Rating: C+
Dir: John Erick Dowdle
Star: Owen Wilson, Pierce Brosnan, Lake Bell, Sahajak Boonthanakit
Still trying to figure out the moral of this one. Is it depicting the bad effects of unchecked, rampant xenophobia? Or is trying to tell us that most foreigners want to kill us? I’m so conflicted. Regardless, it’s a fairly effective action vehicle, particularly enlivened in the early going by Brosnan as Hammond, an employee of what Wilson calls “the British C.I.A.” Given Pierce’s past history, there’s an obvious, 007-shaped elephant in that particular room. Wisely, he chooses not go that route, instead going for a character who comes over something like Ricky Gervais playing James Bond. I’d have enjoyed seeing an entire film based on Hammond and his exploits, along with his Kenny Rogers obsessed side-kick (Boonthanakit).
Instead, however, what we get mostly focuses on Jack Dwyer (Wilson), his wife Lucy (Bell) and their two young daughters. Jack has just accepted a position with an engineering company in a (specifically non-specific) South-East Asian country. But on arrival with his family, barely has he checked into his hotel, when a coup breaks out. The rebels are particularly attacking foreigners, in the belief Western corporations are literally squeezing the country dry, through control of its water supply. [If I recall, wasn’t that also the plot in the largely sucky Bond flick, Quantum of Solace?] The Dwyers, with a little help eventually from Hammond, have to figure out how to survive the initial onslaught, then how to escape their perilous situation.
It works best when it’s a cinematic shark, relentlessly moving forward in search of new carnage.

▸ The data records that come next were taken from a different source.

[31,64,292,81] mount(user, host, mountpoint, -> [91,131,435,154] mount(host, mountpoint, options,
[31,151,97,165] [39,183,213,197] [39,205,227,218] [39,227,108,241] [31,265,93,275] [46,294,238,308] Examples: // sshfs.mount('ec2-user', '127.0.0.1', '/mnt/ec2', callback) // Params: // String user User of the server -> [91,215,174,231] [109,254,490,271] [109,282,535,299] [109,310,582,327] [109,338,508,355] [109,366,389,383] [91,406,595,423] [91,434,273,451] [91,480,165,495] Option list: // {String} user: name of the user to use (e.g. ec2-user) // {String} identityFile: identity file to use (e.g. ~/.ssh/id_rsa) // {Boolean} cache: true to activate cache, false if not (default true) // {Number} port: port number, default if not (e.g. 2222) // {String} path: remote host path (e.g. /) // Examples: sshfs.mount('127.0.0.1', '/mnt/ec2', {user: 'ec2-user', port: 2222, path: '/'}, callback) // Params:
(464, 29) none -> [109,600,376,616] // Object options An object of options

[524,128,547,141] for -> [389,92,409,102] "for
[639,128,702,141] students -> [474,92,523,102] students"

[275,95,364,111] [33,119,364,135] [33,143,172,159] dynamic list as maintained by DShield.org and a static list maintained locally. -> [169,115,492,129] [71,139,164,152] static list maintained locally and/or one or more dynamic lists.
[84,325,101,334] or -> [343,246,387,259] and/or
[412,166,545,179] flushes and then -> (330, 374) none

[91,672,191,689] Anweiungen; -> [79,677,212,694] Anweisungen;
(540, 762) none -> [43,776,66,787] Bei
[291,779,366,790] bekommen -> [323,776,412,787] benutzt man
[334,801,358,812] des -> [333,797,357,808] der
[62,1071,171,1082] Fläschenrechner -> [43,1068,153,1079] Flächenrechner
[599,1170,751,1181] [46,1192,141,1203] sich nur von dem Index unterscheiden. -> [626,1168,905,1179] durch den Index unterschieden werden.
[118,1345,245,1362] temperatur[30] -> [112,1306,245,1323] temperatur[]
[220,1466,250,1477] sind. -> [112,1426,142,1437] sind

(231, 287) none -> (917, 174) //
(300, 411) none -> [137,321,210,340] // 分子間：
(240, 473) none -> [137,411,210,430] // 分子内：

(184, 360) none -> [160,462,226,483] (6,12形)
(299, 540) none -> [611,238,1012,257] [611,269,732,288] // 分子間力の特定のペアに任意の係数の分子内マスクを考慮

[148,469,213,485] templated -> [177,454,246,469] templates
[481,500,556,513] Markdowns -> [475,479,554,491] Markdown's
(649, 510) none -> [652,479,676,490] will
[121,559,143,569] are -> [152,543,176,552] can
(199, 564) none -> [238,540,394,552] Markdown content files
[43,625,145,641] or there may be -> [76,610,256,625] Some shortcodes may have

This likely reached its peak when the family need to cross an urban chasm, which involves Jack literally throwing his little moppets from one side to the other. It’s the kind of horrific decision which really brings home why we’re glad our kids have grown up and become adults, without the need to throw them from rooftops in some remote country (that certainly isn’t Thailand at all, dear me, no). Whenever it pauses for breath, however, it’s much less effective, not least because the longer it goes on, the more you realize the Dwyers are immortal. When you figure out their increasingly-distressed tourist clothes are apparently made of Kevlar, a good chunk of the sadistic pleasure to be found during the early going here evaporates.
Wilson and Brosnan do a good job of keeping the frantic proceedings grounded. They put a human face on what might otherwise be largely indistinguishable from a “fast zombie” flick, with Asians (generic, and absolutely not Thais in any way) replacing the running dead. All it’s missing is someone being bitten by a local and turning into one of them. Wouldn’t actually be much more silly, than the climax to which this eventually builds. The irony of Americans fleeing to Vietnam was certainly not lost on me, though given the unsubtle nature of everything else, this may have simply been happenstance. Best forget or ignore entirely whatever politics and social messages are being attempted here, and simply treat this as a chase film with low ambitions and few moral scruples. On that basis, it’s decent enough to pass muster.